As described above, according to the present invention, thermal stress due to differences in thermal elongation can be alleviated, so damage to the heat receiving plate due to thermal stress can be prevented and the life of the heat receiving plate can be extended. Furthermore, since the thermal conductivity of the plasma-side surface material can be increased, the temperature distribution within the plasma-side surface material can be made gentle and the surface temperature can be lowered. As a result, even when the thickness of the plasma-side surface material is increased so as to have a long life against wear and tear due to sputtering, the surface temperature can be kept below the allowable value. In addition, it is possible to provide a highly reliable and long-life fusion device heat receiving plate.

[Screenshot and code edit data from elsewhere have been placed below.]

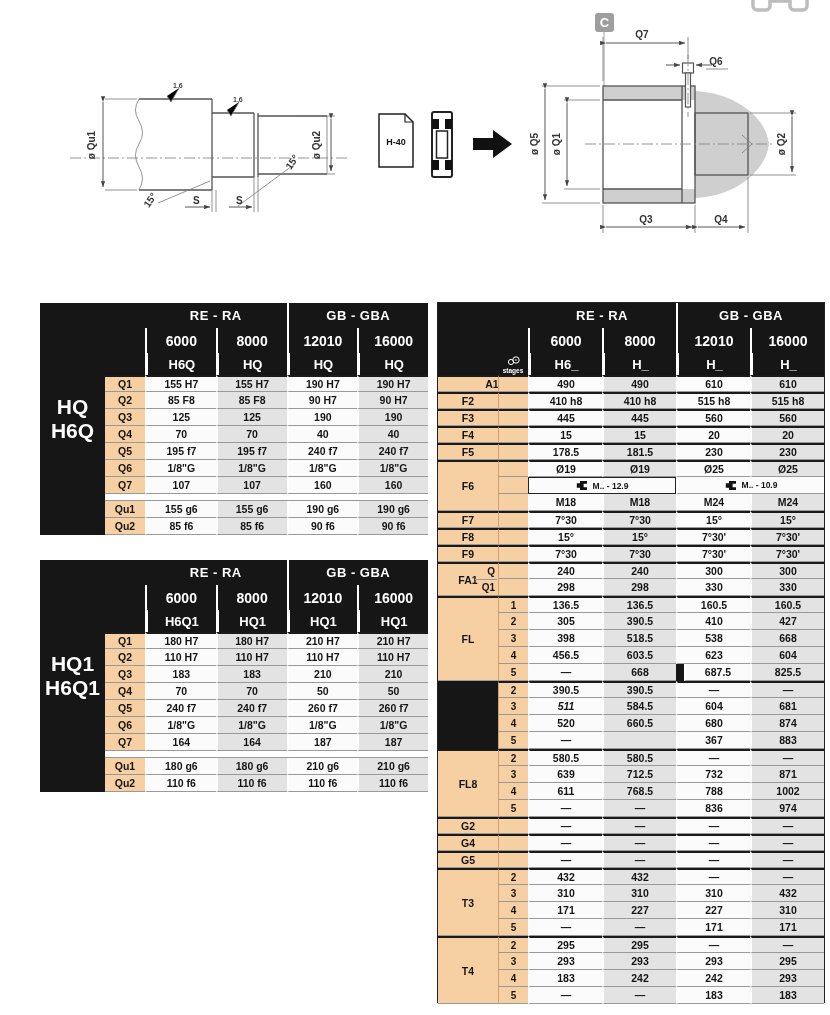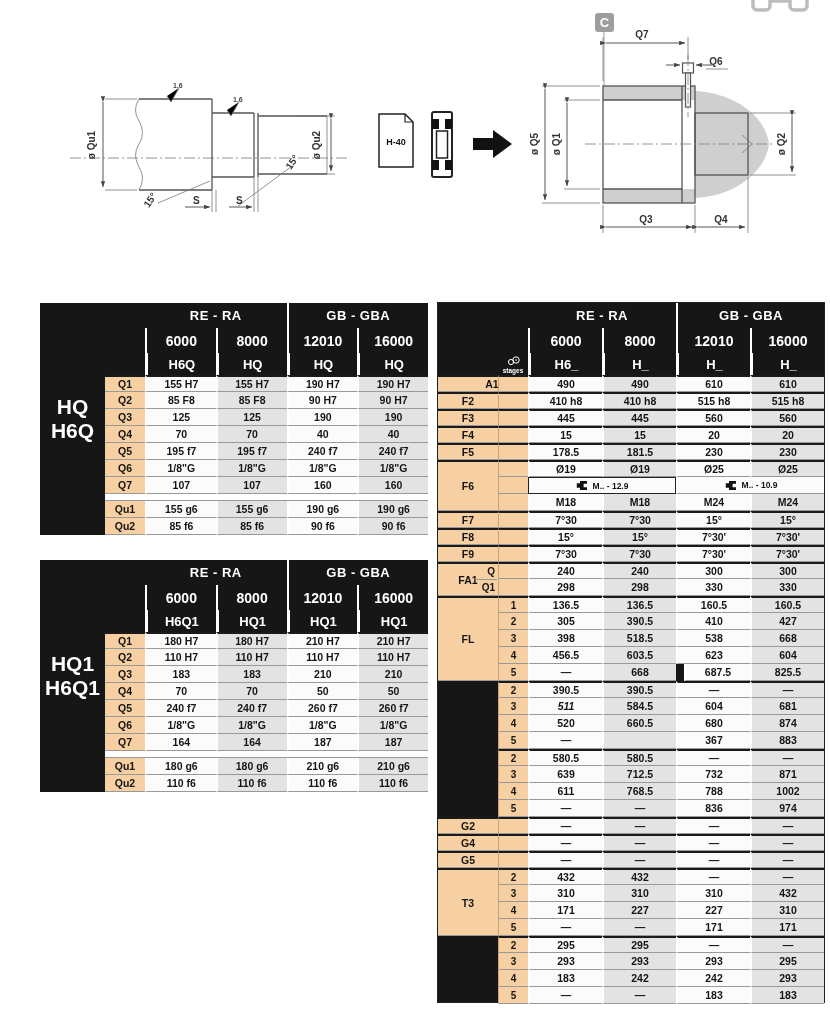--- a/index.html
+++ b/index.html
@@ -462,6 +462,7 @@
       <div class="val c1" style="grid-area: 25 / 4;"></div>
       <div class="val c2" style="grid-area: 25 / 5;">367</div>
       <div class="val c3" style="grid-area: 25 / 6;">883</div>
+      <div class="lbl sec-top" style="grid-area: 26 / 1 / span 4;">FL8</div>
       <div class="stage sec-top" style="grid-area: 26 / 2;">2</div>
       <div class="val c0 sec-top" style="grid-area: 26 / 3;">580.5</div>
       <div class="val c1 sec-top" style="grid-area: 26 / 4;">580.5</div>

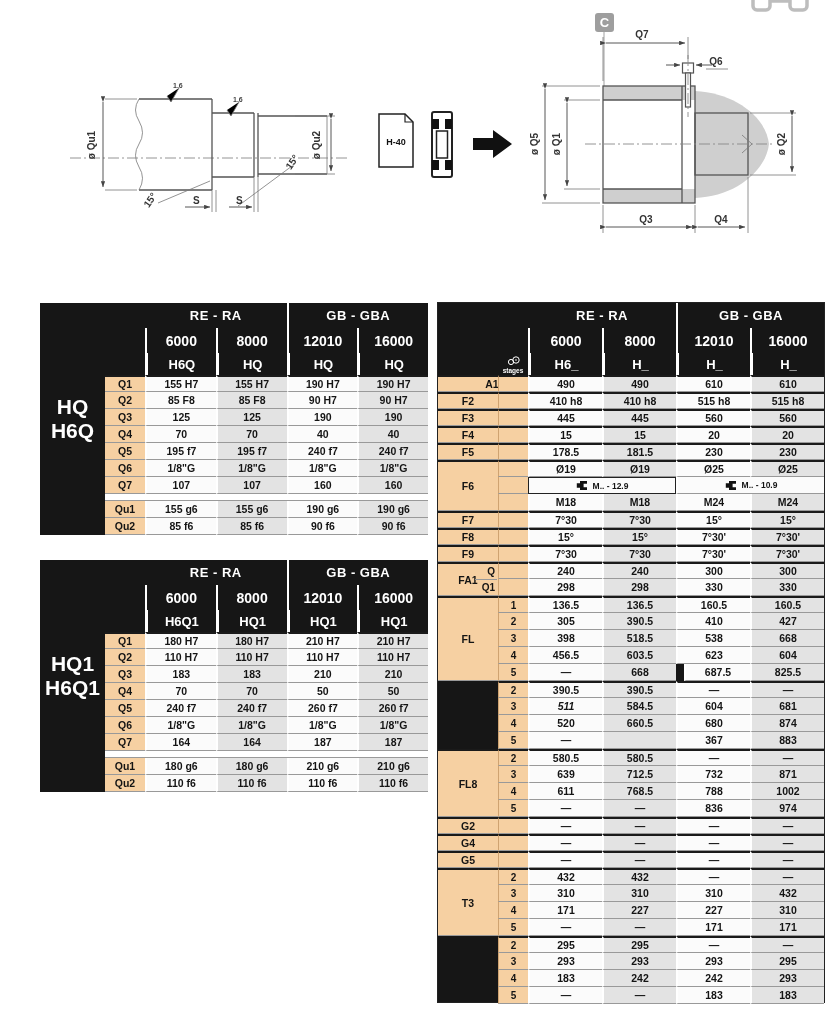--- a/index.html
+++ b/index.html
@@ -522,6 +522,7 @@
       <div class="val c1" style="grid-area: 36 / 4;">—</div>
       <div class="val c2" style="grid-area: 36 / 5;">171</div>
       <div class="val c3" style="grid-area: 36 / 6;">171</div>
+      <div class="lbl sec-top" style="grid-area: 37 / 1 / span 4;">T4</div>
       <div class="stage sec-top" style="grid-area: 37 / 2;">2</div>
       <div class="val c0 sec-top" style="grid-area: 37 / 3;">295</div>
       <div class="val c1 sec-top" style="grid-area: 37 / 4;">295</div>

[Brief explanation of drawings]

FIG. 1 is a sectional view of a heat receiving plate of a nuclear fusion device according to an embodiment of the present invention, FIG. 2 is a sectional view of another embodiment of the present invention, and FIG. 3 is a plasma side surface material of a heat receiving plate according to the present invention. FIG. 4 is a curve diagram showing the relationship between the average coefficient of thermal expansion and the volume content of copper, and FIG. 4 is a cross-sectional view of a conventional heat receiving plate. 1... Heat load from plasma 1 Particle load 2... Cooling pipe 3... Plasma side surface material according to the present invention 3a... Low sputtering material 3b... High thermal conductivity metal 4... Conventional Plasma side surface material agent Patent attorney Nori Chika Ken Yudo Hirofumi Mitsumata 111111~ / Figure 1 Figure 2 411A447m 斯萩 [1 Figure 3 Figure 4vA

Claims (2)

[Claims] (1) Nuclear fusion characterized by comprising a surface material that is a mixture of a material with a high melting point and low sputtering rate and a metal with high thermal conductivity and integrated under pressure, and a cooling pipe joined to this surface material. Heat receiving plate of the device. (2) The content of high thermal conductivity metal in the surface material is
2. The heat receiving plate for a nuclear fusion device according to claim 1, wherein the heat receiving plate for a nuclear fusion device according to claim 1 is higher at the interface with the cooling pipe than at the surface receiving the particle load.